The answer is to be an exact copy of the lines below running from the line with "50 Административного регламента.</p>" down to the line with "осуществляется транзит вооружения.</p>", both ends included, and nothing more.

Records from a collection
......
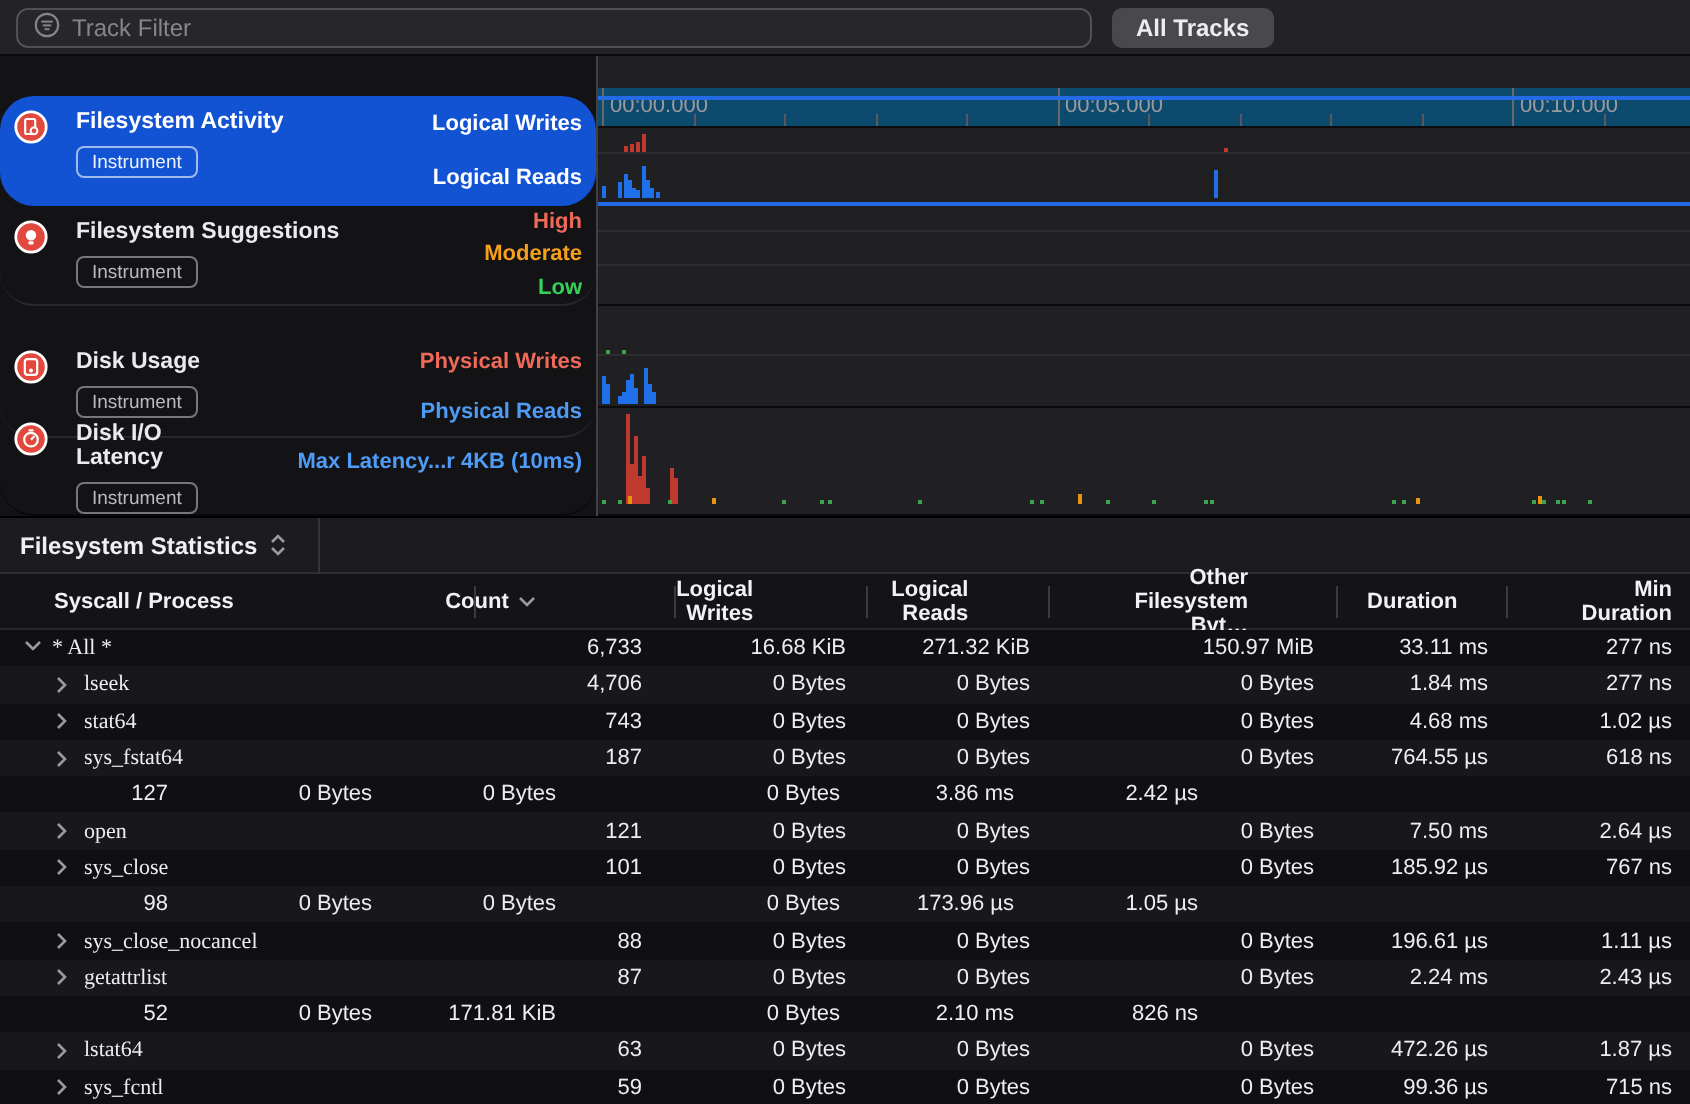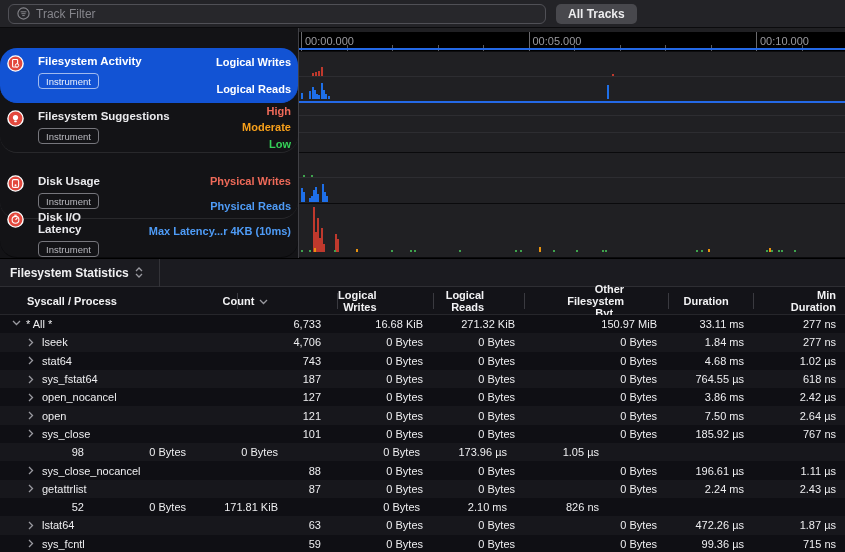--- a/index.html
+++ b/index.html
@@ -27,7 +27,7 @@
   #timeline { position:absolute; left:298px; top:0; width:547px; height:230px;
     background:#202023; border-left:1px solid #404045; }
   
-  #ruler { position:absolute; left:0; top:4px; width:547px; height:20px; background:#000000;
+  #ruler { position:absolute; left:0; top:16px; width:547px; height:20px; background:#0c4a6e;
     border-bottom:1px solid #0c0c0e; overflow:hidden; }
   .ruler-label { position:absolute; top:3px; color:#9a9a9f; font-size:11px; }
   .tick { position:absolute; bottom:0; width:1px; background:#5a5a5e; }

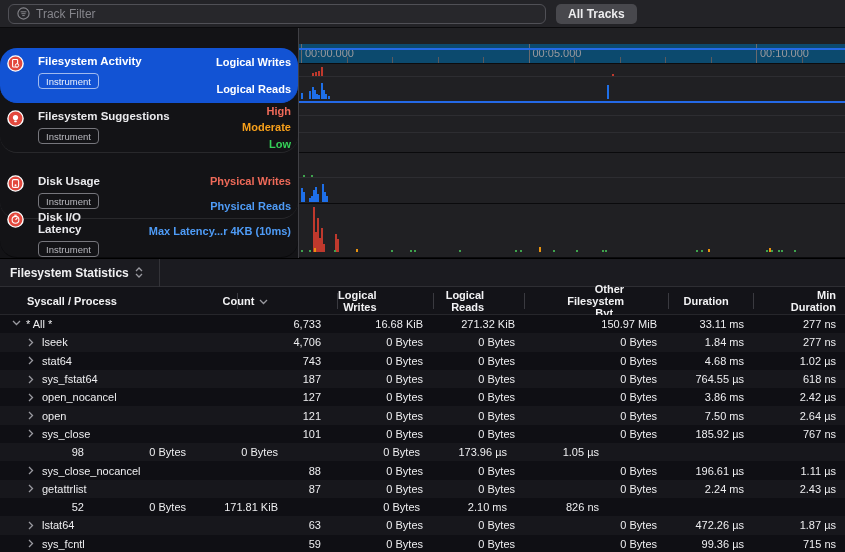--- a/index.html
+++ b/index.html
@@ -83,7 +83,7 @@
   .row .col-name { display:flex; align-items:center; padding-left:0; }
   .chev { width:9px; height:9px; flex:none; }
   .chev svg { display:block; }
-  .name-text { margin-left:5px; }
+  .name-text { margin-left:5px;font-family:Liberation Serif, serif; }
   .ind0 .chev { margin-left:12px; }
   .ind1 .chev { margin-left:28px; }
   

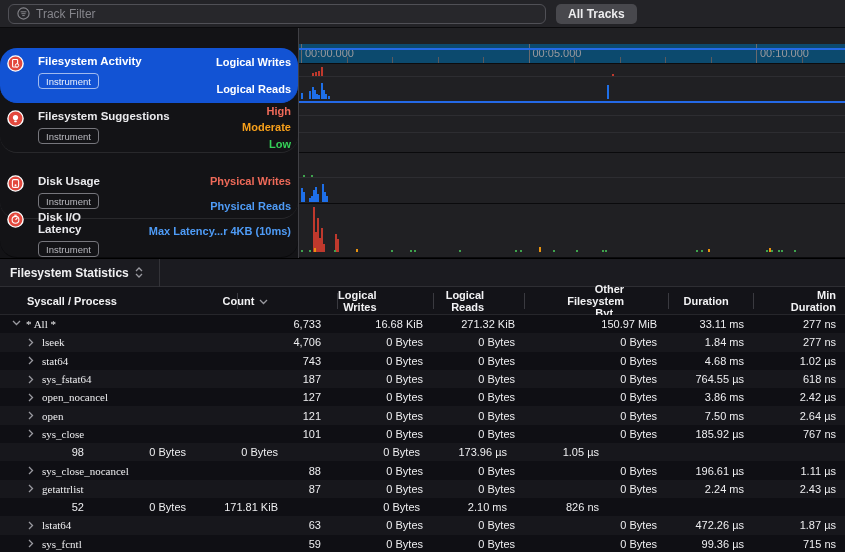--- a/index.html
+++ b/index.html
@@ -404,14 +404,6 @@
   </div>
 
   <div class="row ind1">
-    <div class="col-name">
-      <span class="chev">
-              <svg width="6" height="9" viewBox="0 0 6 9">
-                <polyline points="1,1 4.5,4.5 1,8" fill="none" stroke="#9a9aa0" stroke-width="1.3"></polyline>
-              </svg>
-            </span>
-      <span class="name-text">open_nocancel</span>
-    </div>
     <div class="col-count">127</div>
     <div class="col-lw">0 Bytes</div>
     <div class="col-lr">0 Bytes</div>

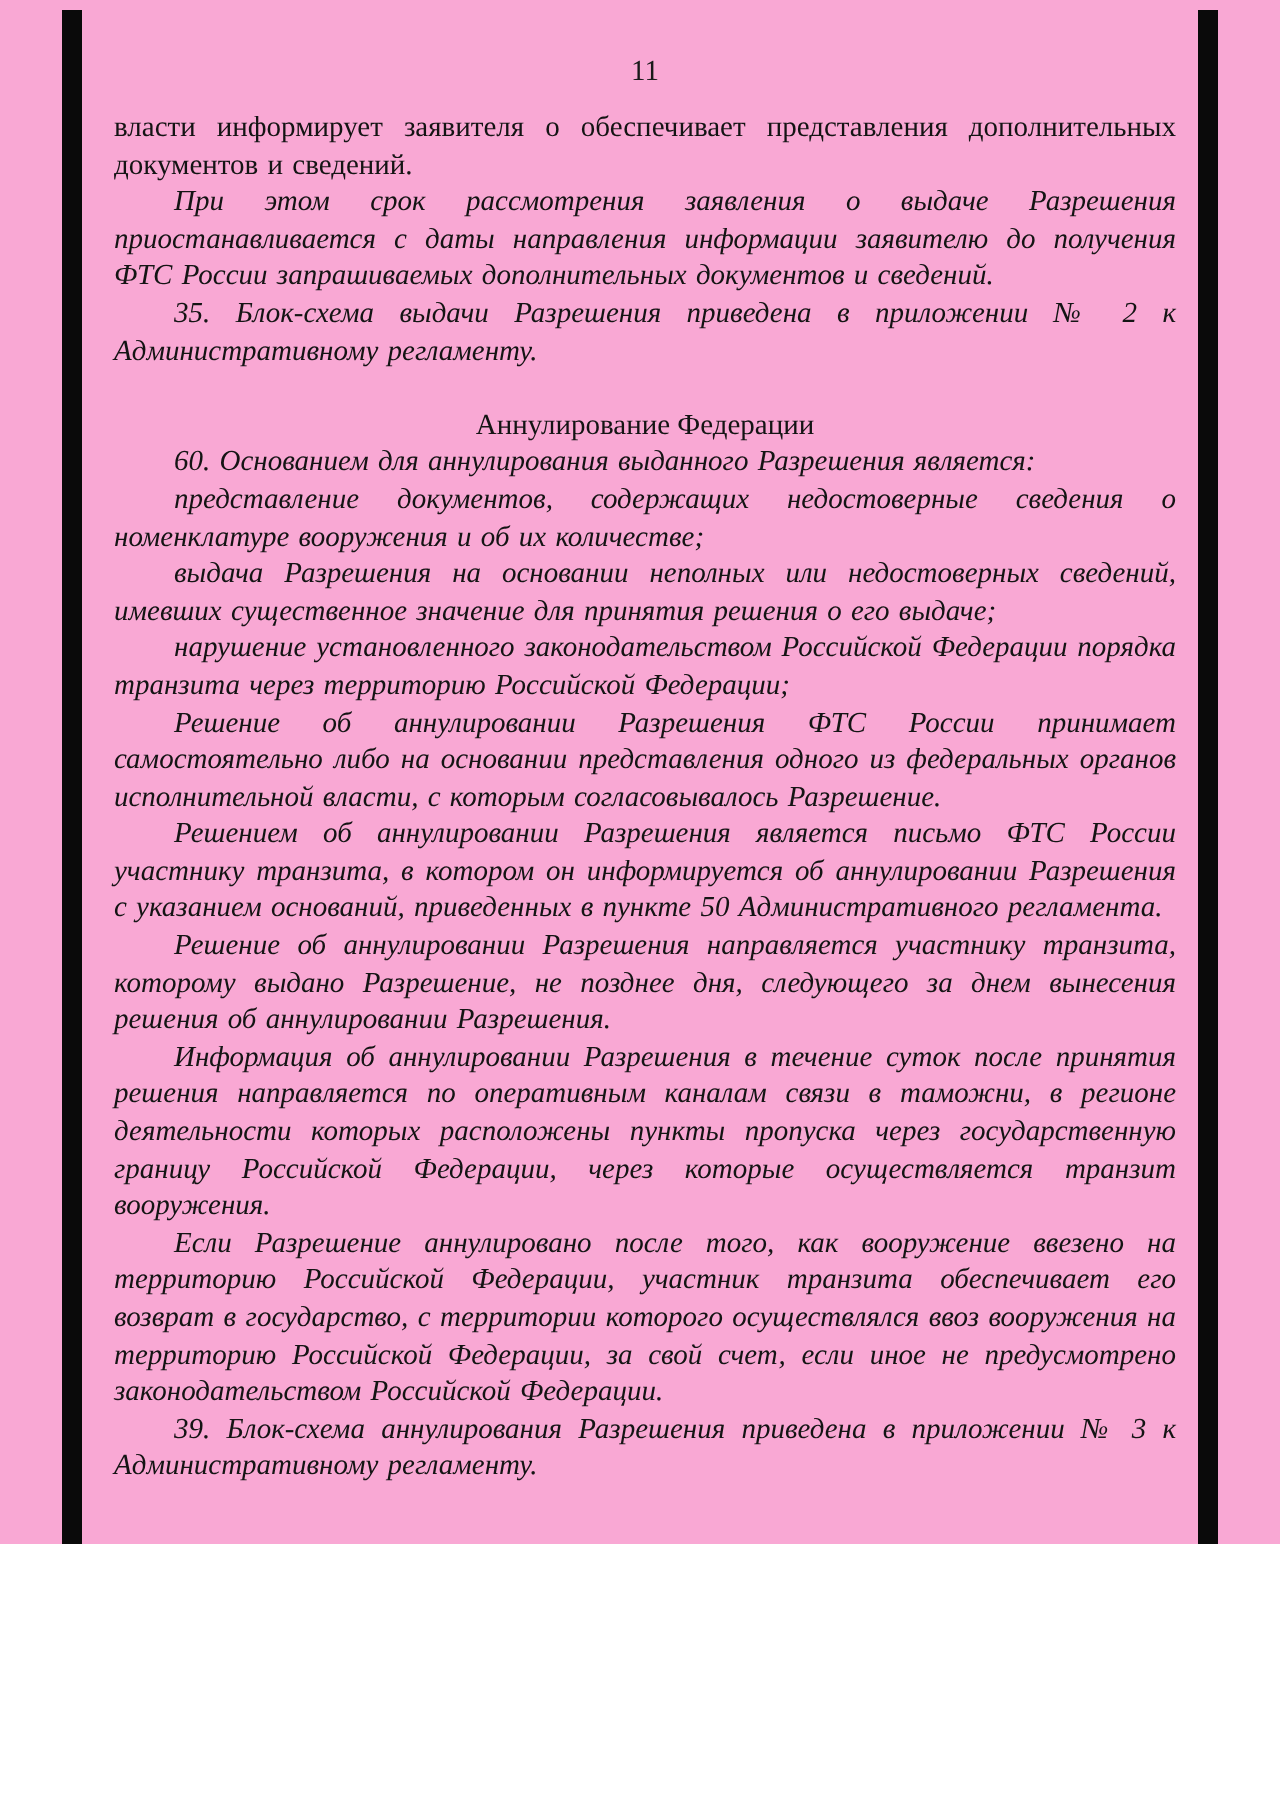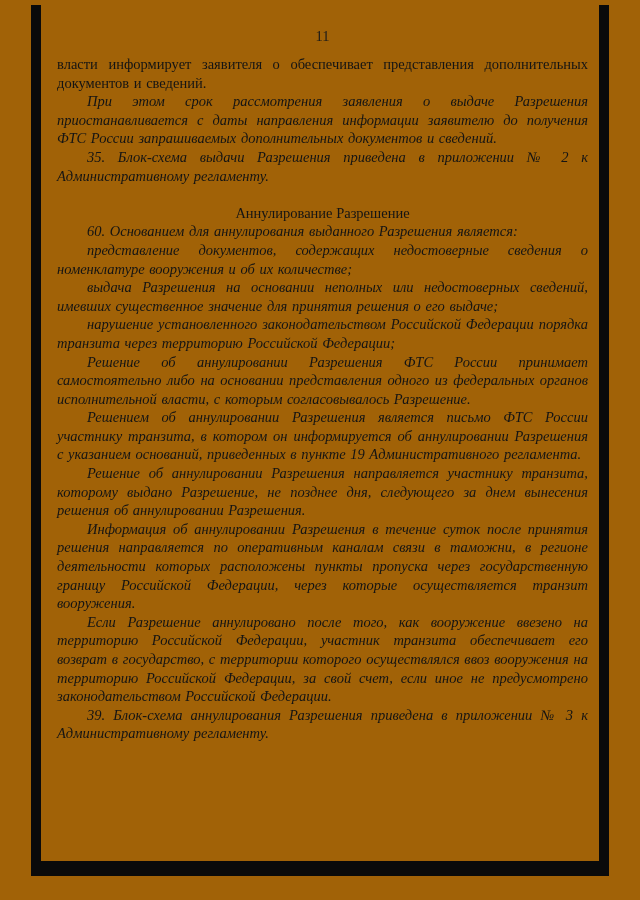--- a/index.html
+++ b/index.html
@@ -10,8 +10,8 @@
   .page {
     position: relative;
     width: 640px;
-    height: 900px;
-    background: #a16207;
+    height: 772px;
+    background: #f9a8d4;
     overflow: hidden;
     font-family: "Liberation Serif", "DejaVu Serif", serif;
     color: #141414;

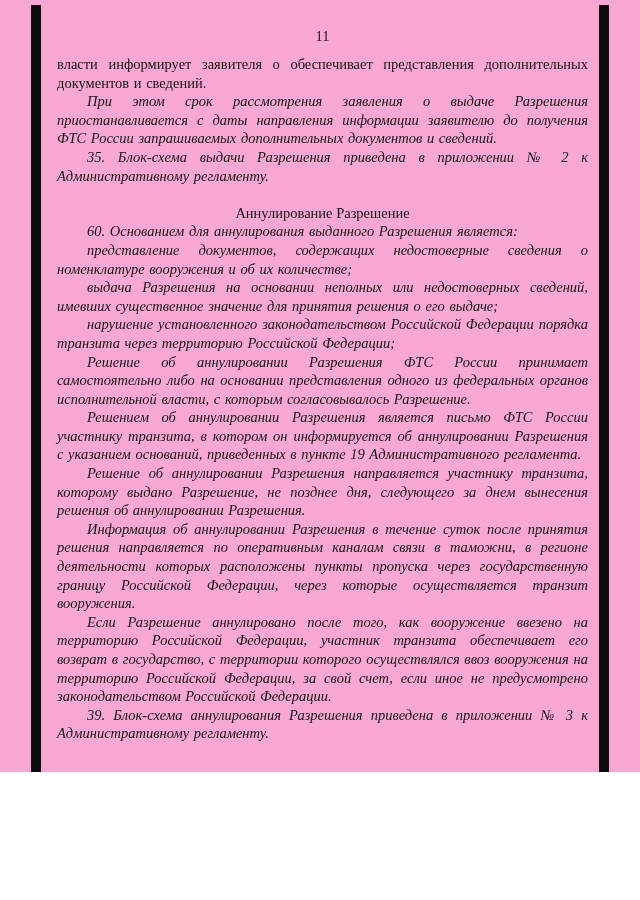--- a/index.html
+++ b/index.html
@@ -82,7 +82,7 @@
         <p class="para indent">35. Блок-схема выдачи Разрешения приведена в приложении № 2 к Административному регламенту.</p>
       </div>
 
-    <h2 class="heading">Аннулирование Разрешение</h2>
+    <h2 class="heading">Аннулирование Федерации</h2>
 
     <div>
         <p class="para indent">60. Основанием для аннулирования выданного Разрешения является:</p>

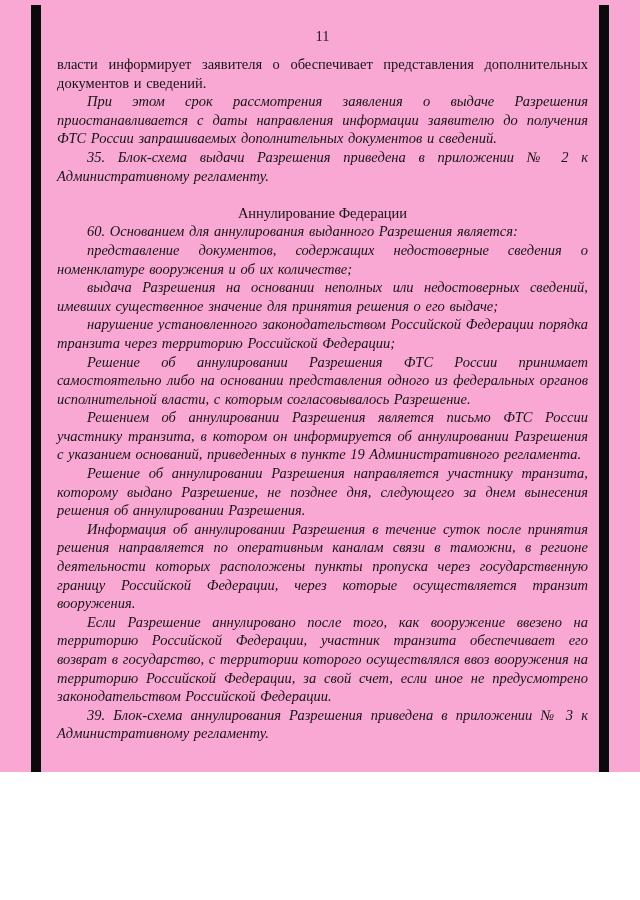--- a/index.html
+++ b/index.html
@@ -90,7 +90,7 @@
         <p class="para indent">выдача Разрешения на основании неполных или недостоверных сведений, имевших существенное значение для принятия решения о его выдаче;</p>
         <p class="para indent">нарушение установленного законодательством Российской Федерации порядка транзита через территорию Российской Федерации;</p>
         <p class="para indent">Решение об аннулировании Разрешения ФТС России принимает самостоятельно либо на основании представления одного из федеральных органов исполнительной власти, с которым согласовывалось Разрешение.</p>
-        <p class="para indent">Решением об аннулировании Разрешения является письмо ФТС России участнику транзита, в котором он информируется об аннулировании Разрешения с указанием оснований, приведенных в пункте 19 Административного регламента.</p>
+        <p class="para indent">Решением об аннулировании Разрешения является письмо ФТС России участнику транзита, в котором он информируется об аннулировании Разрешения с указанием оснований, приведенных в пункте 50 Административного регламента.</p>
         <p class="para indent">Решение об аннулировании Разрешения направляется участнику транзита, которому выдано Разрешение, не позднее дня, следующего за днем вынесения решения об аннулировании Разрешения.</p>
         <p class="para indent">Информация об аннулировании Разрешения в течение суток после принятия решения направляется по оперативным каналам связи в таможни, в регионе деятельности которых расположены пункты пропуска через государственную границу Российской Федерации, через которые осуществляется транзит вооружения.</p>
         <p class="para indent">Если Разрешение аннулировано после того, как вооружение ввезено на территорию Российской Федерации, участник транзита обеспечивает его возврат в государство, с территории которого осуществлялся ввоз вооружения на территорию Российской Федерации, за свой счет, если иное не предусмотрено законодательством Российской Федерации.</p>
......
Solution to the problem:
+        <p class="para indent">Решением об аннулировании Разрешения является письмо ФТС России участнику транзита, в котором он информируется об аннулировании Разрешения с указанием оснований, приведенных в пункте 50 Административного регламента.</p>
         <p class="para indent">Решение об аннулировании Разрешения направляется участнику транзита, которому выдано Разрешение, не позднее дня, следующего за днем вынесения решения об аннулировании Разрешения.</p>
         <p class="para indent">Информация об аннулировании Разрешения в течение суток после принятия решения направляется по оперативным каналам связи в таможни, в регионе деятельности которых расположены пункты пропуска через государственную границу Российской Федерации, через которые осуществляется транзит вооружения.</p>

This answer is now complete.